CVE-2025-61022

An attacker can trigger a denial-of-service by executing a crafted SQL statement that combines a `LEFT JOIN` with a `CONTAINS` function call referencing a column alias from the joined table. The statement `CREATE TABLE v2 ( v3 INTEGER ) ; SELECT * FROM v2 LEFT JOIN v2 AS constraintdef ON v2 . v3 = v2 . v3 AND contains ( v3 , 'A/B-move/C-move' ) ;` causes a null-pointer dereference or out-of-bounds access in `sqlo_tb_col_preds` [ref_id=1]. No authentication or special privileges beyond the ability to run SQL statements are required.

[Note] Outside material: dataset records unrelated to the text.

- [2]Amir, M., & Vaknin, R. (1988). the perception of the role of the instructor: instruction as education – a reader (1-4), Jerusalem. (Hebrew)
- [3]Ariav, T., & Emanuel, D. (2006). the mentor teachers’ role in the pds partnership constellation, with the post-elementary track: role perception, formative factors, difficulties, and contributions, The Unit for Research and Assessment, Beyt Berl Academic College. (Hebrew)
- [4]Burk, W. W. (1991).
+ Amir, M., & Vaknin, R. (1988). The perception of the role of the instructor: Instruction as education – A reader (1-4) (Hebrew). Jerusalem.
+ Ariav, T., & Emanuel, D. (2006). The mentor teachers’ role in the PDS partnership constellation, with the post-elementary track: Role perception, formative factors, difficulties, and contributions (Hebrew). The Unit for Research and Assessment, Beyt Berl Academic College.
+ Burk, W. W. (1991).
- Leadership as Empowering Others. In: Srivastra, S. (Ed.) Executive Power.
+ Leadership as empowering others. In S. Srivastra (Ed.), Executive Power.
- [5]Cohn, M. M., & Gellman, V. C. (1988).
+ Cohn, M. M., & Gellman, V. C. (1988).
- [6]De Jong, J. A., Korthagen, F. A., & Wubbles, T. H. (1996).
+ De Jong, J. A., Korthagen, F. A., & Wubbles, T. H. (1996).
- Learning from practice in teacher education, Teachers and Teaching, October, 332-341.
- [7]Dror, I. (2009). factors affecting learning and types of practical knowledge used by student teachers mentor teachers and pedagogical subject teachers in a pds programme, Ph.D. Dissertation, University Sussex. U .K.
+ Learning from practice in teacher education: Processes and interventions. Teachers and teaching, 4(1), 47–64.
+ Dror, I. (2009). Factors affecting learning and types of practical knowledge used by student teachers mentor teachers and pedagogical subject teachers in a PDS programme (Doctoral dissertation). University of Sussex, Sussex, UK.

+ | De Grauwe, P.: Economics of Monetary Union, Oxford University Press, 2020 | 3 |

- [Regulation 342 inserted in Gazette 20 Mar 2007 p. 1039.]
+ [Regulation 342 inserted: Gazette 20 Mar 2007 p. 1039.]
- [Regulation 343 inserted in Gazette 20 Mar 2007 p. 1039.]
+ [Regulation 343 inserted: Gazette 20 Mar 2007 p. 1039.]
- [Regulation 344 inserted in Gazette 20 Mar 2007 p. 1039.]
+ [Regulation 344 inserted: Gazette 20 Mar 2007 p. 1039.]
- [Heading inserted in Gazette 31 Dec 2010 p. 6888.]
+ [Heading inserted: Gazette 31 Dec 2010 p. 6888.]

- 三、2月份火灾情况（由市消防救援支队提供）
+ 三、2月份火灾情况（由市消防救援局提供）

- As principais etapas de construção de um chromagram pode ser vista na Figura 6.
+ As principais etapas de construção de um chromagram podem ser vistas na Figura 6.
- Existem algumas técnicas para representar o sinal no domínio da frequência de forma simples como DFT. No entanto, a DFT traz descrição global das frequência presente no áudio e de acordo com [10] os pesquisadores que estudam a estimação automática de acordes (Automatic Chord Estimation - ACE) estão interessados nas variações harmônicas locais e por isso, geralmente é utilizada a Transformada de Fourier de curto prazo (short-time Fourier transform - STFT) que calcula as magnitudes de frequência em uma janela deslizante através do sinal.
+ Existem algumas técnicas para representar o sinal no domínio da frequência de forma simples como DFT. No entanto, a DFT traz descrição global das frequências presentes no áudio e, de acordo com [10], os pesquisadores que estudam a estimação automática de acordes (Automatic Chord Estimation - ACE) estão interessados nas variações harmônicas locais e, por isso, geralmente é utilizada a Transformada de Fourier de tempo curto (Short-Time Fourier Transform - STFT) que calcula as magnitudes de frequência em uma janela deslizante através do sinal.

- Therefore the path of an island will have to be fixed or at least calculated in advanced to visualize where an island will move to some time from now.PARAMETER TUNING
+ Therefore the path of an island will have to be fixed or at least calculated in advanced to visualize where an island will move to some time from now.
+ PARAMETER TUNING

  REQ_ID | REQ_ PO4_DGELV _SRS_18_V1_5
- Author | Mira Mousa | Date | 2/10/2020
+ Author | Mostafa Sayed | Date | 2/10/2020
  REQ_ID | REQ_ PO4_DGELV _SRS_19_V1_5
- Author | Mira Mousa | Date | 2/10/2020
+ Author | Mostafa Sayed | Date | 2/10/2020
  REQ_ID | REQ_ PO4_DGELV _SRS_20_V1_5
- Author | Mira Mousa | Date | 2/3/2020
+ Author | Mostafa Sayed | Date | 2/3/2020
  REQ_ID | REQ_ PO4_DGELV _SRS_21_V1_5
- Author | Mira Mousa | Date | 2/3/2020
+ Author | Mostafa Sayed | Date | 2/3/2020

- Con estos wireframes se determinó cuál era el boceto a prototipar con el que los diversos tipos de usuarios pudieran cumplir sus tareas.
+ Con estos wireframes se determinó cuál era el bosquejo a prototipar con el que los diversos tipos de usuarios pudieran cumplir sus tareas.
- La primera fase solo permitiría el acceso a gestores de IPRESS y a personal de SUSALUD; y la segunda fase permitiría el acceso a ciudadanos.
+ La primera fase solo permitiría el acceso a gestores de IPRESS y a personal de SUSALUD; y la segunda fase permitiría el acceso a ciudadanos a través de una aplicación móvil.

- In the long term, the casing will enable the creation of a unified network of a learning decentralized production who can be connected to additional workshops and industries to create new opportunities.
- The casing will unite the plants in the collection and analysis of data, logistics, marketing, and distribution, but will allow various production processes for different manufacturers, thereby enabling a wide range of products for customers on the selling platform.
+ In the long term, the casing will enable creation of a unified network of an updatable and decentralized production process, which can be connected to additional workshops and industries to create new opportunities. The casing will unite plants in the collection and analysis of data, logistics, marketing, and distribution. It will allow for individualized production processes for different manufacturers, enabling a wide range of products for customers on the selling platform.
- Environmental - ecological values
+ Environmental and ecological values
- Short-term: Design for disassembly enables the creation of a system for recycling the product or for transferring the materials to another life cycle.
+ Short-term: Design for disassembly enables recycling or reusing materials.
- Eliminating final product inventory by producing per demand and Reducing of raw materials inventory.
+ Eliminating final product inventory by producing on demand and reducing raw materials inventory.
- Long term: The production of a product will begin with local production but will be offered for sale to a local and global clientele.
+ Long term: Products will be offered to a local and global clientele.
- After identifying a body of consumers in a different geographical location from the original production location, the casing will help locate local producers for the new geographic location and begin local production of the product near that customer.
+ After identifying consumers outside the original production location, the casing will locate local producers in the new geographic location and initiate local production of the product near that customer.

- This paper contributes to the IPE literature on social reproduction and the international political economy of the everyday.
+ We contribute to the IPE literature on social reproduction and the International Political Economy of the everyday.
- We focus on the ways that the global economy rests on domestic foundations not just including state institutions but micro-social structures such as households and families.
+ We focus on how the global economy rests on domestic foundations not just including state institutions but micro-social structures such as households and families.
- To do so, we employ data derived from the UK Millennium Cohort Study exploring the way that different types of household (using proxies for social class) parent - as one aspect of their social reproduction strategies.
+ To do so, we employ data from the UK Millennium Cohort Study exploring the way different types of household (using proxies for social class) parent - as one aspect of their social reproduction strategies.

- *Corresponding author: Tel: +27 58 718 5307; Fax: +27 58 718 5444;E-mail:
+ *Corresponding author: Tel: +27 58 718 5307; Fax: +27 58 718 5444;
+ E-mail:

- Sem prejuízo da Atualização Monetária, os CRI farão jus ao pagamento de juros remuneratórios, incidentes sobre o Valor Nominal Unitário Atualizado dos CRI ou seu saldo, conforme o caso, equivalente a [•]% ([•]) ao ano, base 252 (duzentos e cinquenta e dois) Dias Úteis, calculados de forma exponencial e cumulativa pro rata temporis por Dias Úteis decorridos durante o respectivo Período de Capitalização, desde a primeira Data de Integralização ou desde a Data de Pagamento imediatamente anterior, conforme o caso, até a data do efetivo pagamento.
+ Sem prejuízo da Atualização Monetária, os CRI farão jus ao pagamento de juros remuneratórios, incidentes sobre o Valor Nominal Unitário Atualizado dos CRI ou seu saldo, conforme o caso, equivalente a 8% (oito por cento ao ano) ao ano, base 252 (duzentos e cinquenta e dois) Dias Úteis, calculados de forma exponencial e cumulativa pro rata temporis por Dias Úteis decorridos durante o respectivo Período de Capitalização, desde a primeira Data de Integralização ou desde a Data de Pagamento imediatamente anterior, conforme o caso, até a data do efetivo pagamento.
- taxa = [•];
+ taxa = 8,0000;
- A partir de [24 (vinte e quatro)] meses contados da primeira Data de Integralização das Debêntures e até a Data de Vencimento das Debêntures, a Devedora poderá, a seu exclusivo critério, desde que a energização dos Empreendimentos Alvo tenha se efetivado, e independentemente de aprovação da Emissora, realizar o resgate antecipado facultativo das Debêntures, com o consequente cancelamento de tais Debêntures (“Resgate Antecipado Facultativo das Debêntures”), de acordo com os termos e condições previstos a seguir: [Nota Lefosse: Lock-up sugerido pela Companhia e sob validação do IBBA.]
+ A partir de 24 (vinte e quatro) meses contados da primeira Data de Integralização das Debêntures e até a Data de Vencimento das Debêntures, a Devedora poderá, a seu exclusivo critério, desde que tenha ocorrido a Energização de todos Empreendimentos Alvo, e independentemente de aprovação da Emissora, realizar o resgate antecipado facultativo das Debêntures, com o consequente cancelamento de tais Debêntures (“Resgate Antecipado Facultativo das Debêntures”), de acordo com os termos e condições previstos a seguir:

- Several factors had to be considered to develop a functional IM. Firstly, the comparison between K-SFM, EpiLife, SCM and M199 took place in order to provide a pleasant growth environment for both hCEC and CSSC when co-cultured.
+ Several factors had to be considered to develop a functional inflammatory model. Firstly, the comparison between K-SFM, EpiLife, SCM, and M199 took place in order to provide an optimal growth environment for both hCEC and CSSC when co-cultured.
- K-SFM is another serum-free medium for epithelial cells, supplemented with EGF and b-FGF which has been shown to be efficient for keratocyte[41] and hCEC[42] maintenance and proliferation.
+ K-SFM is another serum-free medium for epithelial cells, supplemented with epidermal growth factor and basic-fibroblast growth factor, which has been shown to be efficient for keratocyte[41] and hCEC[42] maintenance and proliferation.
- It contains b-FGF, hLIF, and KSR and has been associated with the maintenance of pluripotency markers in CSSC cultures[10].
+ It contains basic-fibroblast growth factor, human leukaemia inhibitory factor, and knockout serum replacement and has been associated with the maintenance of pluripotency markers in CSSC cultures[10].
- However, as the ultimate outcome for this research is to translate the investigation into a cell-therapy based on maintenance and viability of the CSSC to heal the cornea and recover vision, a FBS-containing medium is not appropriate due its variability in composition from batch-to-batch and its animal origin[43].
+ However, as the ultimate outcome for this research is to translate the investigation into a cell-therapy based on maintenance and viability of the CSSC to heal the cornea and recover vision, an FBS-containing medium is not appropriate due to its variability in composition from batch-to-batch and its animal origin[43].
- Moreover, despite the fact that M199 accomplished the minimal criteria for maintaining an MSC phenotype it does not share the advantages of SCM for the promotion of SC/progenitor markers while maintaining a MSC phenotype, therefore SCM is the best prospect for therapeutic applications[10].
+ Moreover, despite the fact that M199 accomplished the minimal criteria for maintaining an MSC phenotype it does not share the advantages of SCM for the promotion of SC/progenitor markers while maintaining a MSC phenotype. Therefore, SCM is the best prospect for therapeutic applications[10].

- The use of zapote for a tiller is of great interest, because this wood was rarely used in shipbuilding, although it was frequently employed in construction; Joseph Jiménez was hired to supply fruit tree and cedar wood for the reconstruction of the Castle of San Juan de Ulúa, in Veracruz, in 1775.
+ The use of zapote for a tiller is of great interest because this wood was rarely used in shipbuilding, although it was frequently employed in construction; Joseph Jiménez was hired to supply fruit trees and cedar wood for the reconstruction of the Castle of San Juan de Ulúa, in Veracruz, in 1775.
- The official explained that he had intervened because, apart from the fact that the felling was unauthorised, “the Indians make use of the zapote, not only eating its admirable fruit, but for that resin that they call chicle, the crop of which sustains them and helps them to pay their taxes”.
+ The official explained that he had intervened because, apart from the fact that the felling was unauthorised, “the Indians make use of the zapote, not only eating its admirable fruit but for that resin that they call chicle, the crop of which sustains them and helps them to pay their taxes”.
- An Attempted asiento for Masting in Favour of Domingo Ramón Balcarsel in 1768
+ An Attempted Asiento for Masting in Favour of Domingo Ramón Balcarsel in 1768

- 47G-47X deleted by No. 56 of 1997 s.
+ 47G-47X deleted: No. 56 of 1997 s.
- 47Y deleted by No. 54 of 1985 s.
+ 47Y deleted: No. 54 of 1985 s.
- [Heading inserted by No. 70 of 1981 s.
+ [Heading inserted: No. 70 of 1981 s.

The crash occurs in `sqlo_tb_col_preds` (frame #0) when processing a `LEFT JOIN` with a `CONTAINS` predicate on a column alias. The call chain passes through `sqlo_place_table`, `sqlo_leaves`, `sqlo_layout_sort_tables`, and `sqlo_layout_1` before reaching the crashing function [ref_id=1].

No patch has been published for this issue. The advisory [ref_id=1] only documents the crash and provides reproduction steps. The vendor has not yet released a fix, so the vulnerability remains unpatched in virtuoso-opensource v7.2.11.

```sql CREATE TABLE v2 ( v3 INTEGER ) ; SELECT * FROM v2 LEFT JOIN v2 AS constraintdef ON v2 . v3 = v2 . v3 AND contains ( v3 , 'A/B-move/C-move' ) ; ``` Run the above SQL against a Virtuoso 7.2.11 instance. The advisory also provides Docker-based reproduction steps: write the PoC to `/tmp/test.sql`, then run `cat /tmp/test.sql | docker exec -i virtdb_test isql 1111 dba` [ref_id=1].